[[ Dataset content open ]]

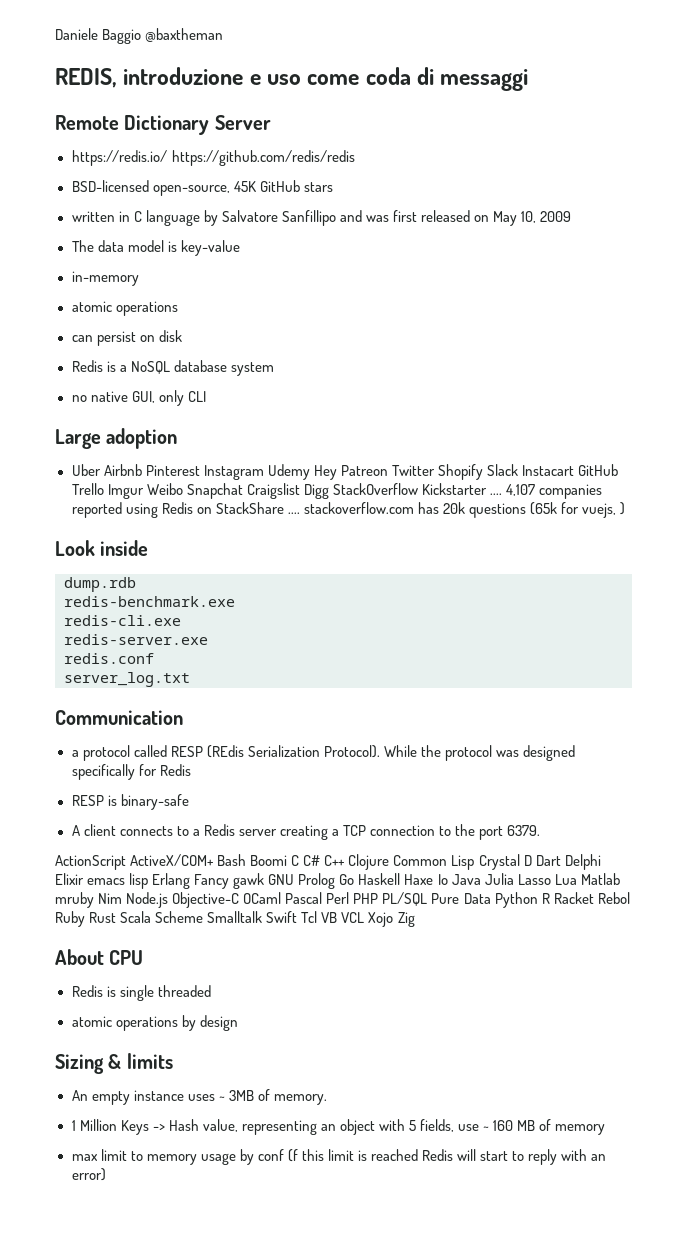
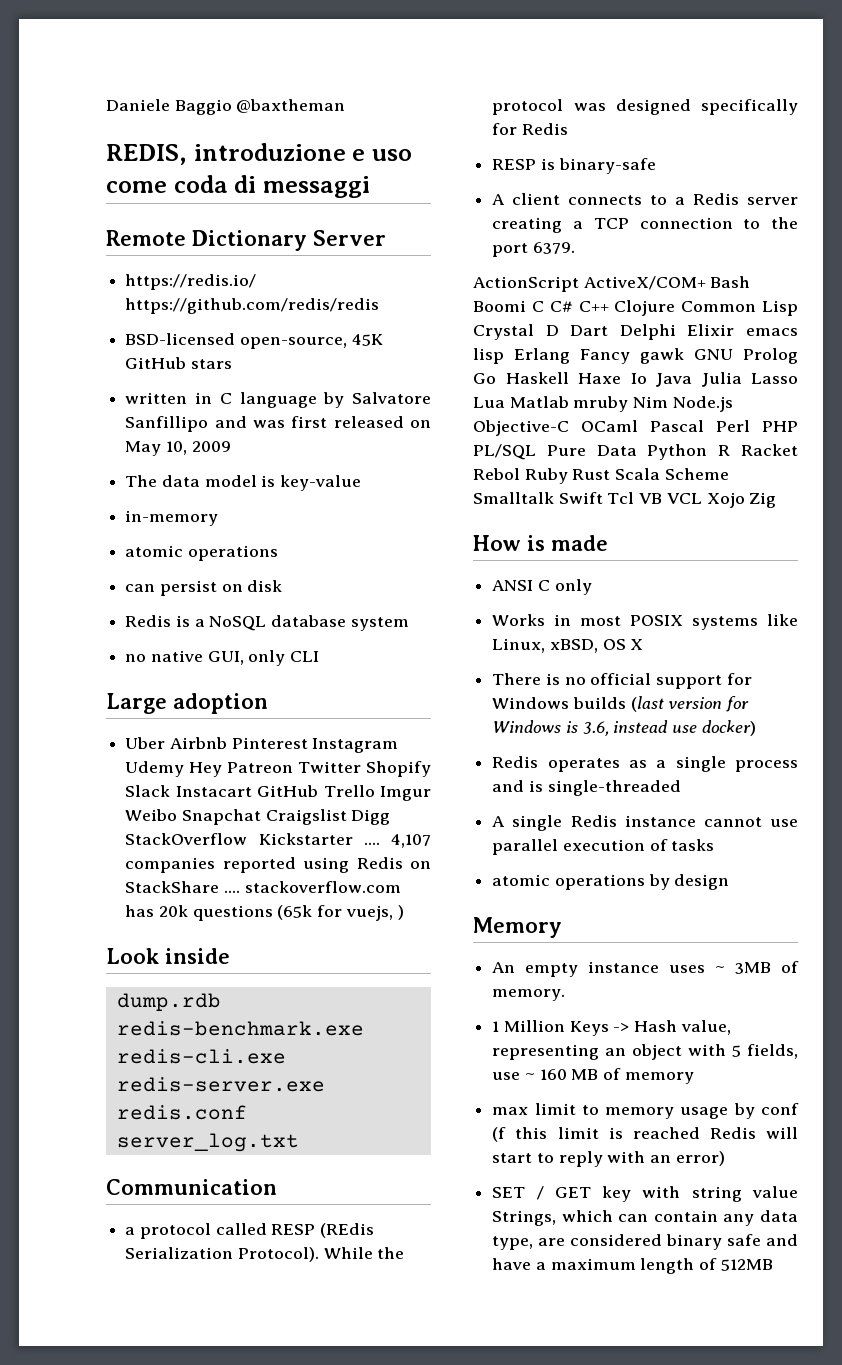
[55,949,144,965] [71,985,211,1001] About CPU // Redis is single threaded -> [473,535,608,551] [492,579,592,595] [492,614,798,630] [492,638,644,653] [492,673,752,689] [492,696,750,712] [492,720,756,736] [492,756,798,772] [492,780,681,796] [492,815,798,831] [492,839,715,855] How is made // ANSI C only // Works in most POSIX systems like Linux, xBSD, OS X // There is no official support for Windows builds (last version for Windows is 3.6, instead use docker) // Redis operates as a single process and is single-threaded // A single Redis instance cannot use parallel execution of tasks
[55,1053,173,1074] Sizing & limits -> [473,917,562,938] Memory
(106, 1174) none -> [492,1186,798,1202] [492,1210,798,1226] [492,1234,798,1250] [492,1258,773,1274] // SET / GET key with string value Strings, which can contain any data type, are considered binary safe and have a maximum length of 512MB

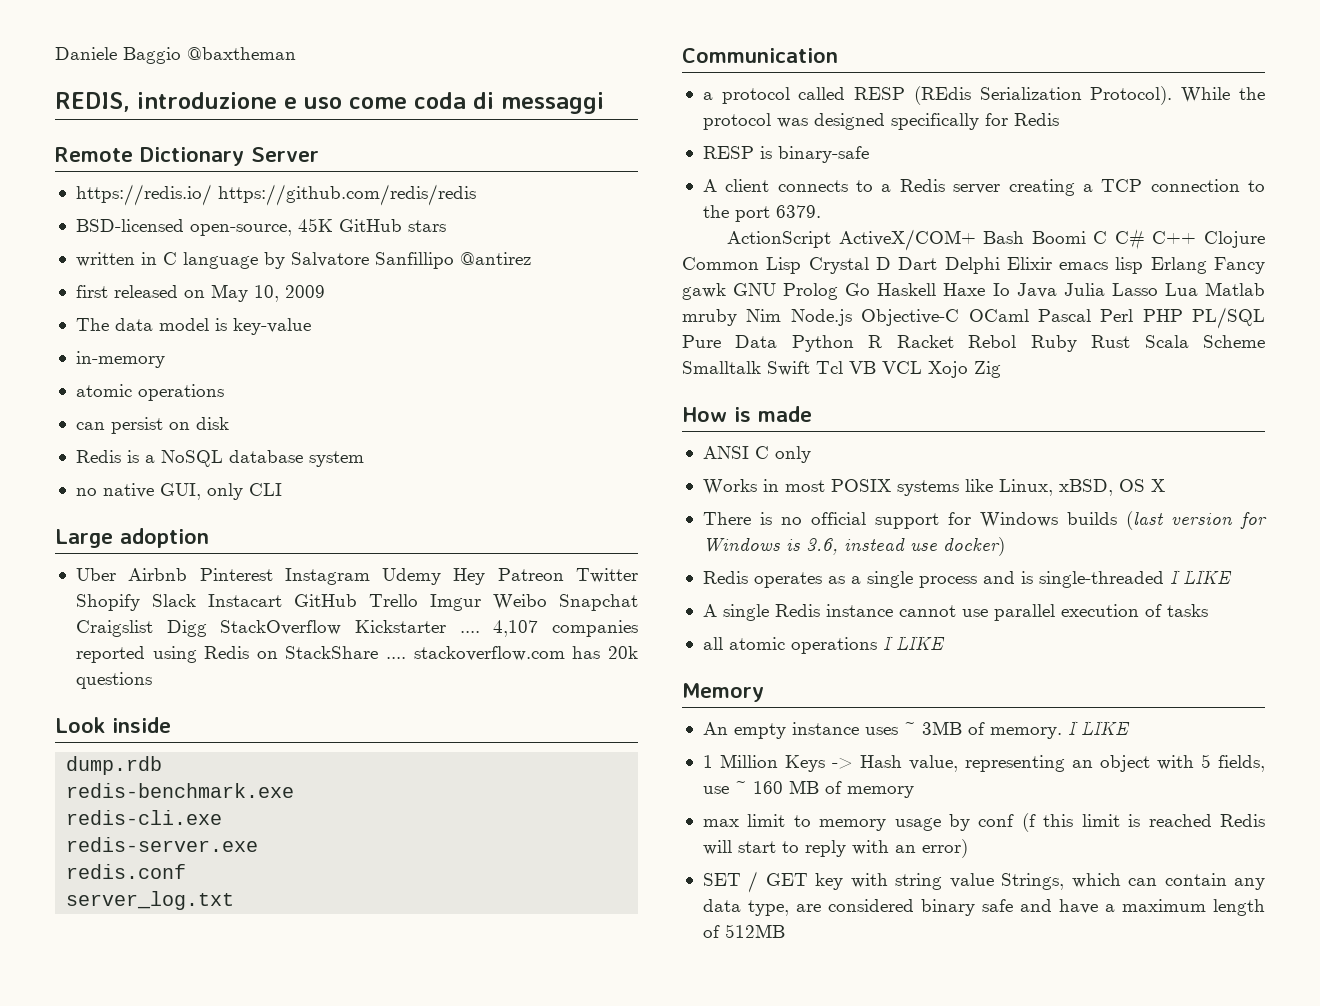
[214,416,285,428] and was -> [459,252,531,265] @antirez //
[277,905,404,921] (65k for vuejs, ) -> (152, 680) none
(681, 788) none -> [1169,570,1232,585] I LIKE
[492,874,730,890] atomic operations by design -> [702,636,945,654] all atomic operations I LIKE
(566, 995) none -> [1067,721,1130,736] I LIKE

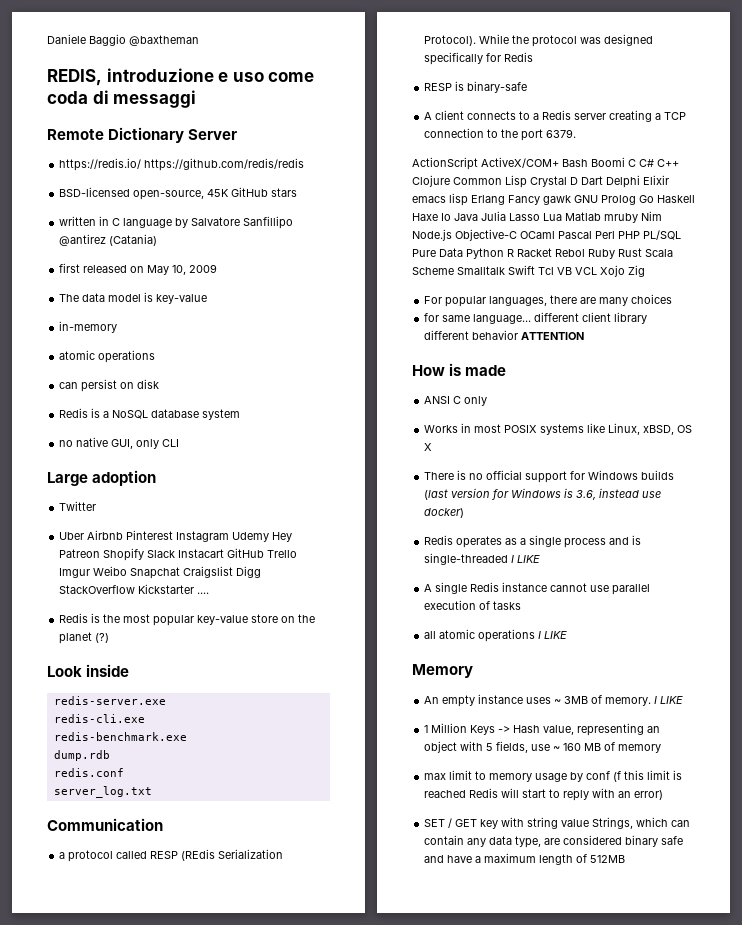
(531, 258) none -> [109,234,158,246] (Catania)
(209, 538) none -> [59,501,97,511] // Twitter
[576,568,639,583] Twitter -> (101, 553) none
[493,620,638,637] [75,646,638,663] [75,672,152,689] 4,107 companies reported using Redis on StackShare .... stackoverflow.com has 20k questions -> [59,613,316,626] [59,632,110,644] // Redis is the most popular key-value store on the planet (?)
[66,756,163,775] dump.rdb -> [53,696,166,705] [53,714,145,723] redis-server.exe // redis-cli.exe
[66,810,223,825] [66,837,259,852] redis-cli.exe // redis-server.exe -> [53,750,110,761] dump.rdb
(1001, 369) none -> [424,294,673,307] [424,312,648,324] [424,330,585,340] // For popular languages, there are many choices // for same language... different client library different behavior ATTENTION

[[ Dataset content closed ]]

◆ **Exercise requirements**: Print all the records again exactly; do not include any picture.

◆ **Answer to this exercise**:
[55,949,144,965] [71,985,211,1001] About CPU // Redis is single threaded -> [473,535,608,551] [492,579,592,595] [492,614,798,630] [492,638,644,653] [492,673,752,689] [492,696,750,712] [492,720,756,736] [492,756,798,772] [492,780,681,796] [492,815,798,831] [492,839,715,855] How is made // ANSI C only // Works in most POSIX systems like Linux, xBSD, OS X // There is no official support for Windows builds (last version for Windows is 3.6, instead use docker) // Redis operates as a single process and is single-threaded // A single Redis instance cannot use parallel execution of tasks
[55,1053,173,1074] Sizing & limits -> [473,917,562,938] Memory
(106, 1174) none -> [492,1186,798,1202] [492,1210,798,1226] [492,1234,798,1250] [492,1258,773,1274] // SET / GET key with string value Strings, which can contain any data type, are considered binary safe and have a maximum length of 512MB

[214,416,285,428] and was -> [459,252,531,265] @antirez //
[277,905,404,921] (65k for vuejs, ) -> (152, 680) none
(681, 788) none -> [1169,570,1232,585] I LIKE
[492,874,730,890] atomic operations by design -> [702,636,945,654] all atomic operations I LIKE
(566, 995) none -> [1067,721,1130,736] I LIKE

(531, 258) none -> [109,234,158,246] (Catania)
(209, 538) none -> [59,501,97,511] // Twitter
[576,568,639,583] Twitter -> (101, 553) none
[493,620,638,637] [75,646,638,663] [75,672,152,689] 4,107 companies reported using Redis on StackShare .... stackoverflow.com has 20k questions -> [59,613,316,626] [59,632,110,644] // Redis is the most popular key-value store on the planet (?)
[66,756,163,775] dump.rdb -> [53,696,166,705] [53,714,145,723] redis-server.exe // redis-cli.exe
[66,810,223,825] [66,837,259,852] redis-cli.exe // redis-server.exe -> [53,750,110,761] dump.rdb
(1001, 369) none -> [424,294,673,307] [424,312,648,324] [424,330,585,340] // For popular languages, there are many choices // for same language... different client library different behavior ATTENTION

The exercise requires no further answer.